- Assigned task
Make an exact copy of every entry, leaving the pictures out.

Available data: Begin

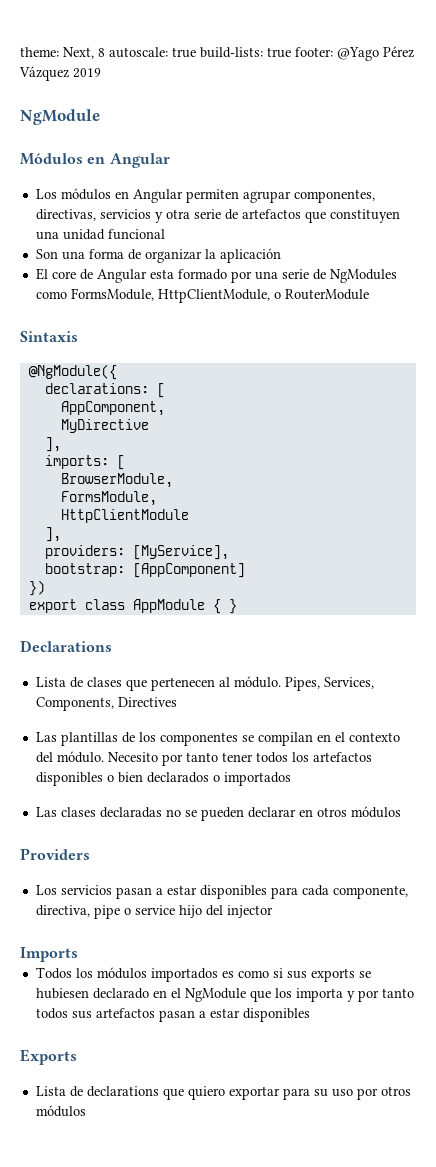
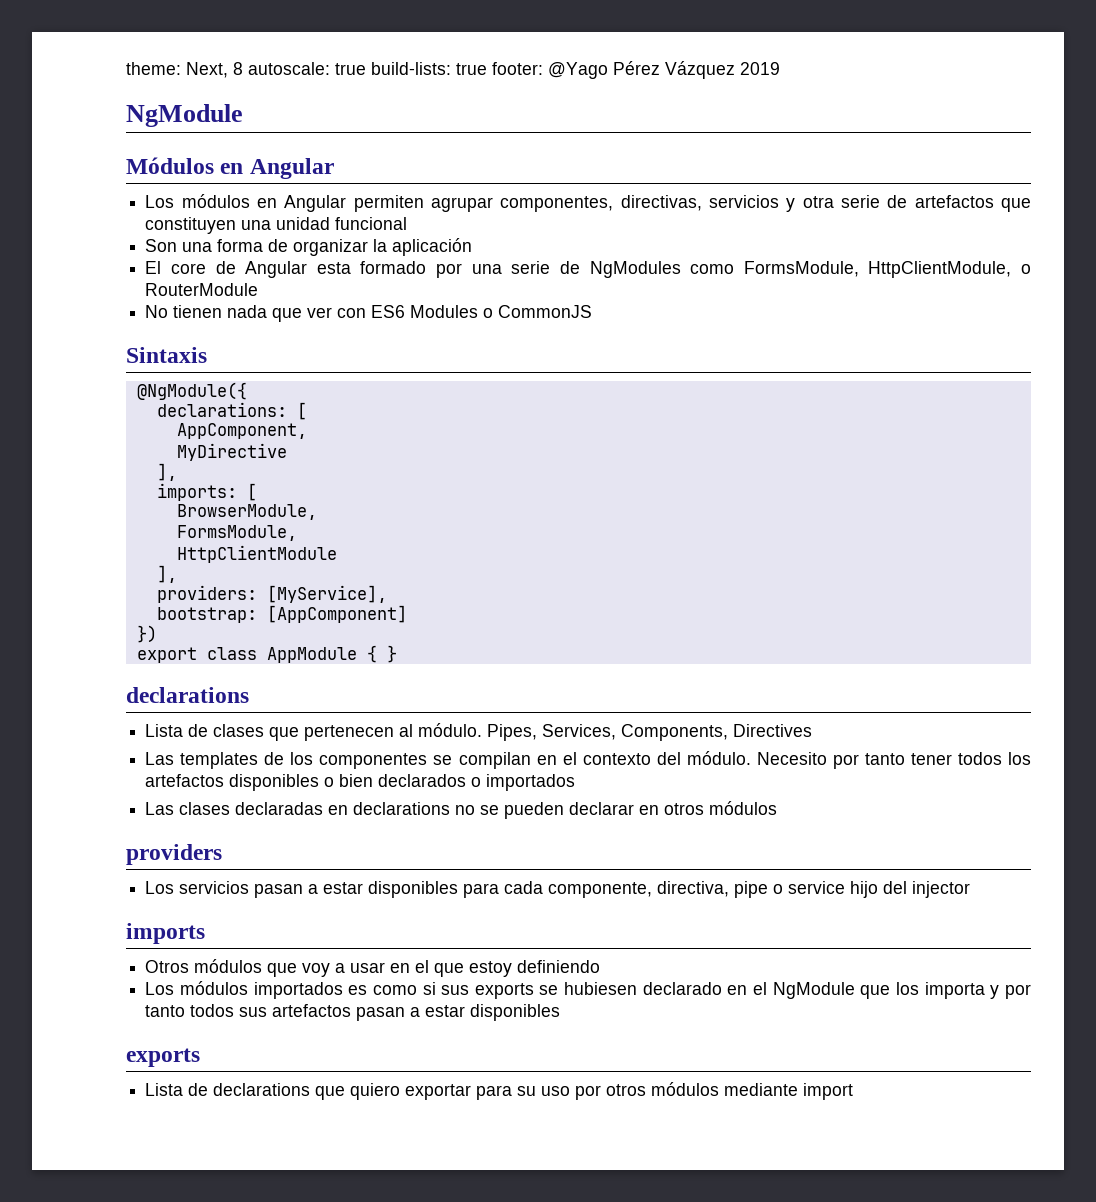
(369, 294) none -> [145,305,593,322] // No tienen nada que ver con ES6 Modules o CommonJS
[20,640,112,652] Declarations -> [126,687,249,703] declarations
[60,732,118,746] plantillas -> [180,752,259,769] templates
(162, 812) none -> [328,802,451,815] en declarations
[20,848,90,860] Providers -> [126,844,222,865] providers
[20,947,78,962] [35,967,93,979] Imports // Todos los -> [126,923,205,944] [145,959,601,977] [145,982,175,995] imports // Otros módulos que voy a usar en el que estoy definiendo // Los
[20,1049,77,1065] Exports -> [126,1048,200,1067] exports
(86, 1111) none -> [724,1083,854,1100] mediante import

Available data: End

- Answer to this exercise
(369, 294) none -> [145,305,593,322] // No tienen nada que ver con ES6 Modules o CommonJS
[20,640,112,652] Declarations -> [126,687,249,703] declarations
[60,732,118,746] plantillas -> [180,752,259,769] templates
(162, 812) none -> [328,802,451,815] en declarations
[20,848,90,860] Providers -> [126,844,222,865] providers
[20,947,78,962] [35,967,93,979] Imports // Todos los -> [126,923,205,944] [145,959,601,977] [145,982,175,995] imports // Otros módulos que voy a usar en el que estoy definiendo // Los
[20,1049,77,1065] Exports -> [126,1048,200,1067] exports
(86, 1111) none -> [724,1083,854,1100] mediante import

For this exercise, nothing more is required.